TDA

Breast implant and cancer Polyurethane Foam Covered Breast Implants >>

The relationship of polyurethane foam-covered implants to cancer risk bears special attention.

These devices have been estimated to account for approximately 10% of all implanted silicone implants. Originally designed to decrease the risk of breast contracture, polyurethane implants were withdrawn from the market in 1991 when the FDA found that the polyurethane could degrade into 2,4- and 2,6-toluene-diisocyanate diamines (TDAs) (104). TDAs have been shown to cause cancer in laboratory animals (mice: cancers of the liver, ovaries, spleen, subcutaneous tissue, and peritoneum; rats: cancers of the pancreas and liver and breast fibrosarcomas) and are recognized as animal carcinogens (105). There is evidence of increased cancer rates when 2,4-TDA is injected subcutaneously (106), painted on the skin (107), or added to the diet (108,109), and a statistically significant dose-response relationship between ingestion of 2,4-TDA and breast cancer in rats has been shown (108). High rates of cancer have been found in rodents at the injection site and in the liver, lung, and breast (104). Although these studies suggest that breakdown products may be human carcinogens, it must be noted that the dose from polyurethane implants is much lower than that used in these animal studies. Data on human consequences of polyurethane implants are limited to a follow-up study of 213 patients, whose exposure ranged from 1 year to 18 years (110). Two patients developed breast adenocarcinomas, of questionable relevance given the absence of any comparison group.

Additional concern regarding the carcinogenic potential of TDA derives from the chemical being found in the urine of a patient several months following insertion of a polyurethane breast implant (111). These breakdown products have also been found in the urine and plasma of subjects experimentally exposed to toluene diisocyanate and in workers in the polyurethane-manufacturing industry (112). Two cohort studies (113,114) of cancer risk among individuals occupationally exposed to diisocyanates in the production of polyurethane foam noted some excesses of cancers of the pancreas, rectum, and lung and of non-Hodgkin's lymphoma, despite overall cancer risks that were below unity. Both studies, however, were limited by the numbers of observed cancers and by an inability to control for extraneous factors, such as cigarette smoking.

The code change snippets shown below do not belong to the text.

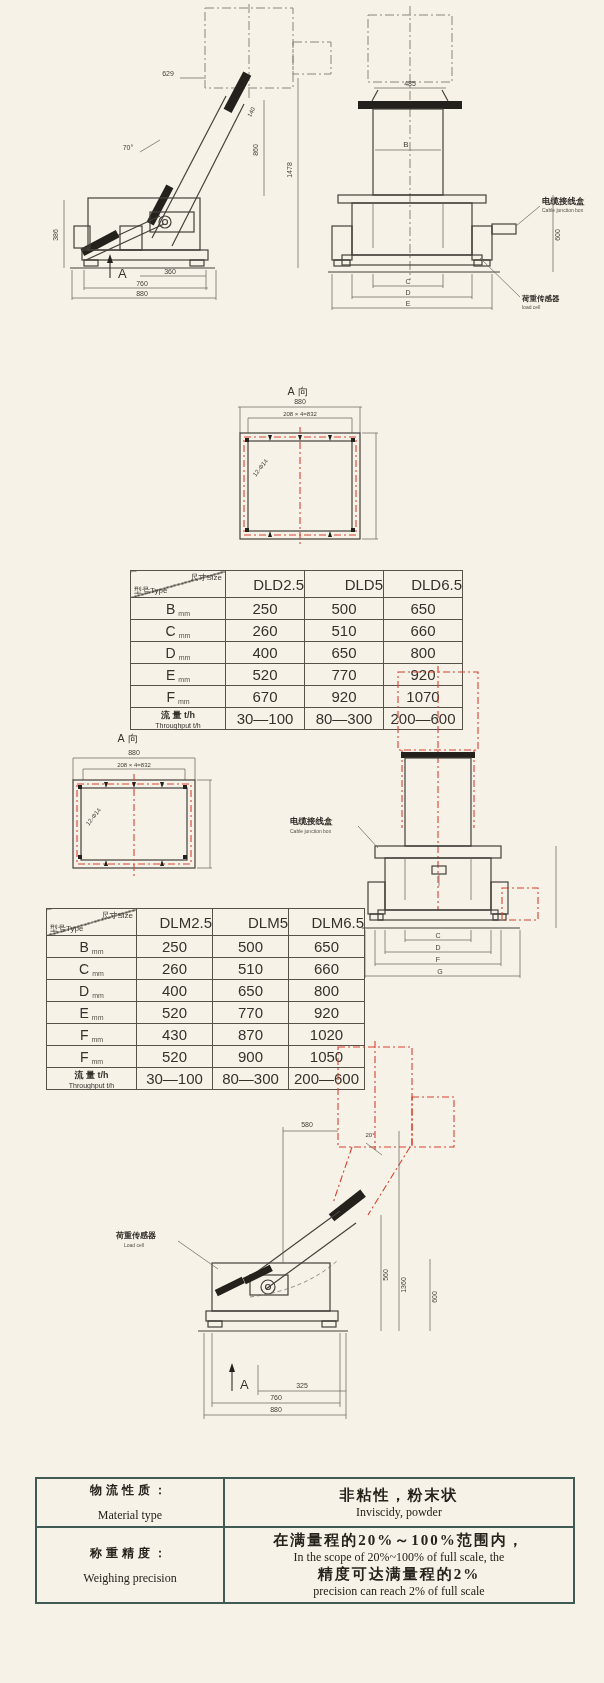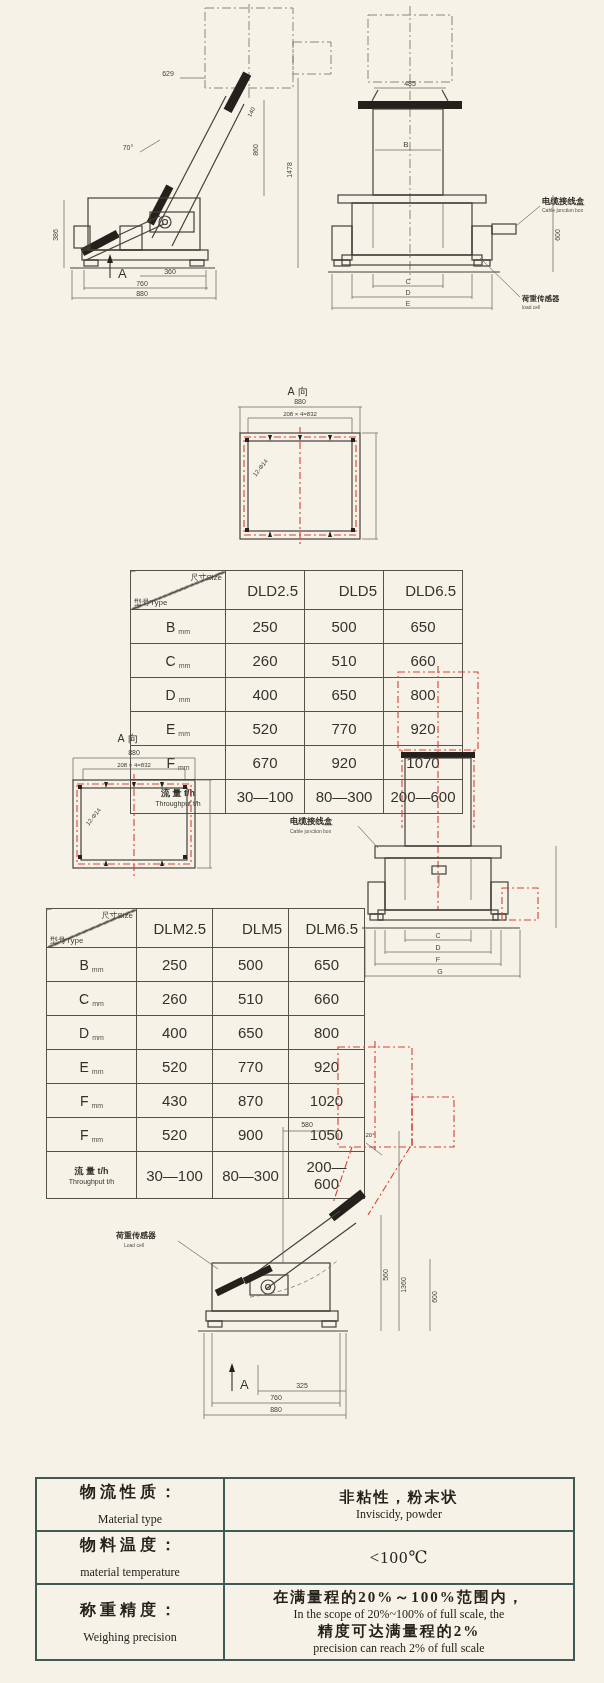--- a/index.html
+++ b/index.html
@@ -22,7 +22,7 @@
 
   .dim-table{position:absolute;border-collapse:collapse;table-layout:fixed;color:#35322c;
              font-family:"Liberation Sans",sans-serif;}
-  .dim-table td,.dim-table th{border:1px solid #56524a;text-align:center;padding:6px;overflow:hidden;}
+  .dim-table td,.dim-table th{border:1px solid #56524a;text-align:center;padding:0;overflow:hidden;}
   .dim-table th{font-size:15px;font-weight:normal;height:26px;text-align:right;}
   .dim-table .val{font-size:15px;height:21px;}
   .corner{position:relative;height:26px;

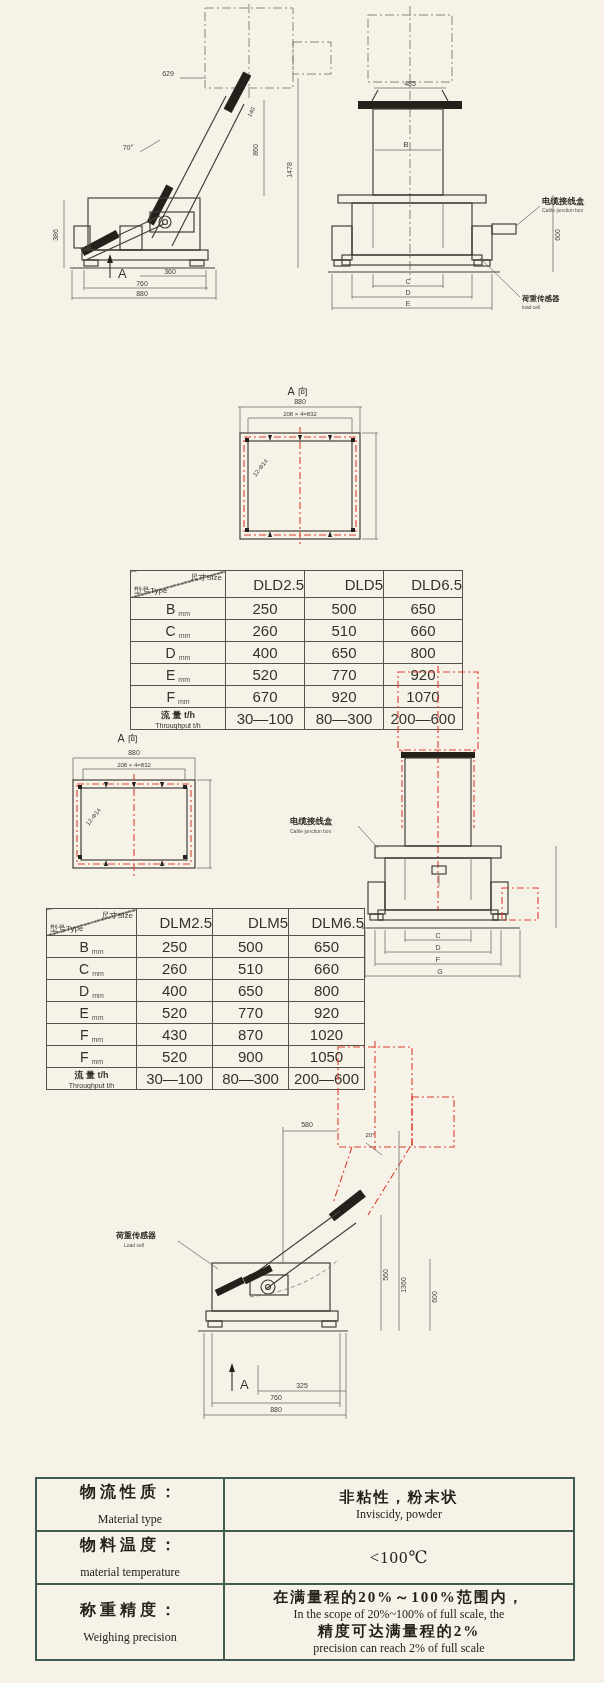--- a/index.html
+++ b/index.html
@@ -39,7 +39,7 @@
         font-family:"Liberation Serif","DejaVu Serif",serif;color:#26221c;}
   #spec td{border:2px solid #3f5b53;text-align:center;vertical-align:middle;padding:3px 4px;}
   #spec .sl{width:178px;}
-  #spec .sl .zh{font-size:16px;font-weight:bold;letter-spacing:4px;}
+  #spec .sl .zh{font-size:12px;font-weight:bold;letter-spacing:4px;}
   #spec .sl .en{font-size:12px;margin-top:9px;}
   #spec .sv .zh{font-size:15px;font-weight:bold;letter-spacing:2px;}
   #spec .sv .en{font-size:12px;}

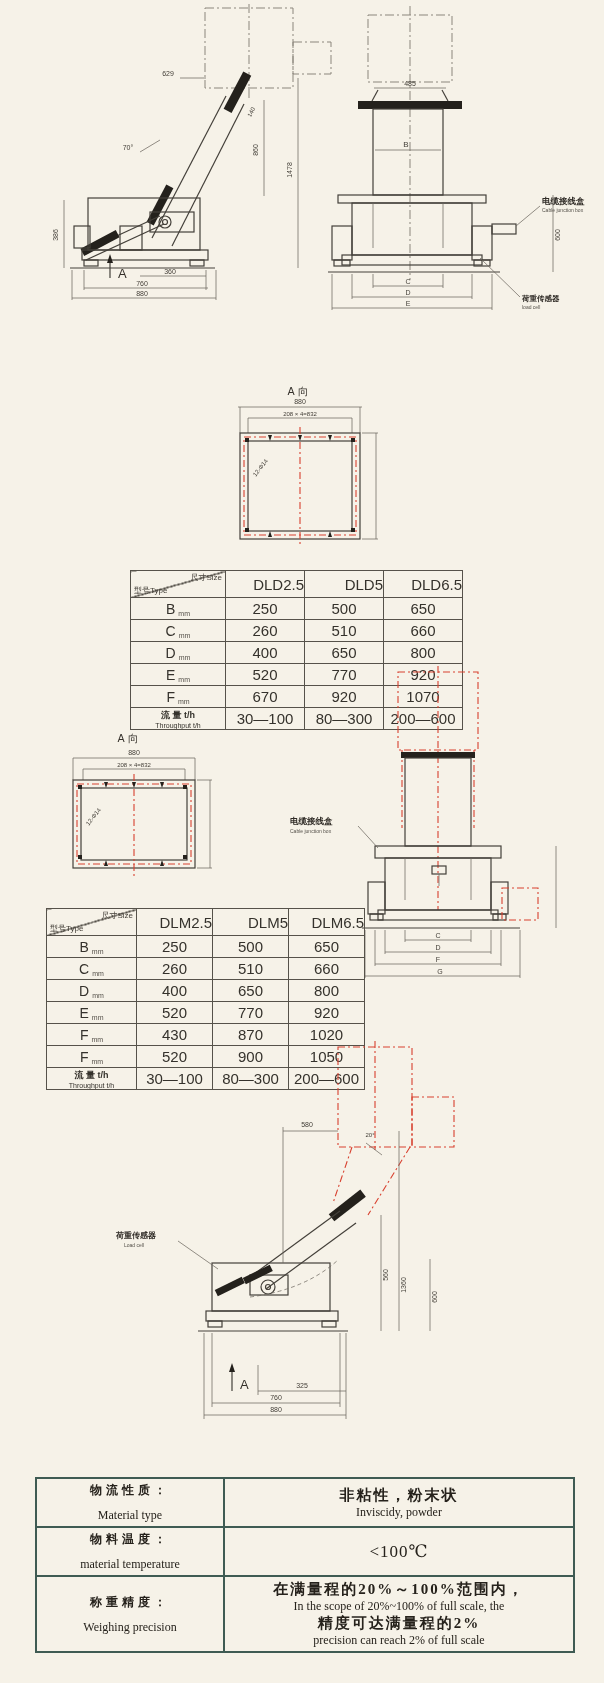--- a/index.html
+++ b/index.html
@@ -430,15 +430,6 @@
         <div class="en">Inviscidy, powder</div>
       </td>
     </tr>
-    <tr class="r2">
-      <td class="sl">
-        <div class="zh">物料温度：</div>
-        <div class="en">material temperature</div>
-      </td>
-      <td class="sv">
-        <div class="big">&lt;100℃</div>
-      </td>
-    </tr>
     <tr class="r4">
       <td class="sl">
         <div class="zh">称重精度：</div>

Because of the uncertainty of the risk for humans, the manufacturer of polyurethane foam-covered implants suspended sales of these implants and performed a study to measure TDA levels in body fluids of women with the implants. Free TDA was detected in the urine of 80% of 61 women with the implants, compared with 13% of 61 women without the implants. On the basis of this information, the FDA estimated the risk of cancer from exposure to TDA from this type of implant to be about one in one million over the woman's lifetime, which was considered to be a negligible risk (115,116).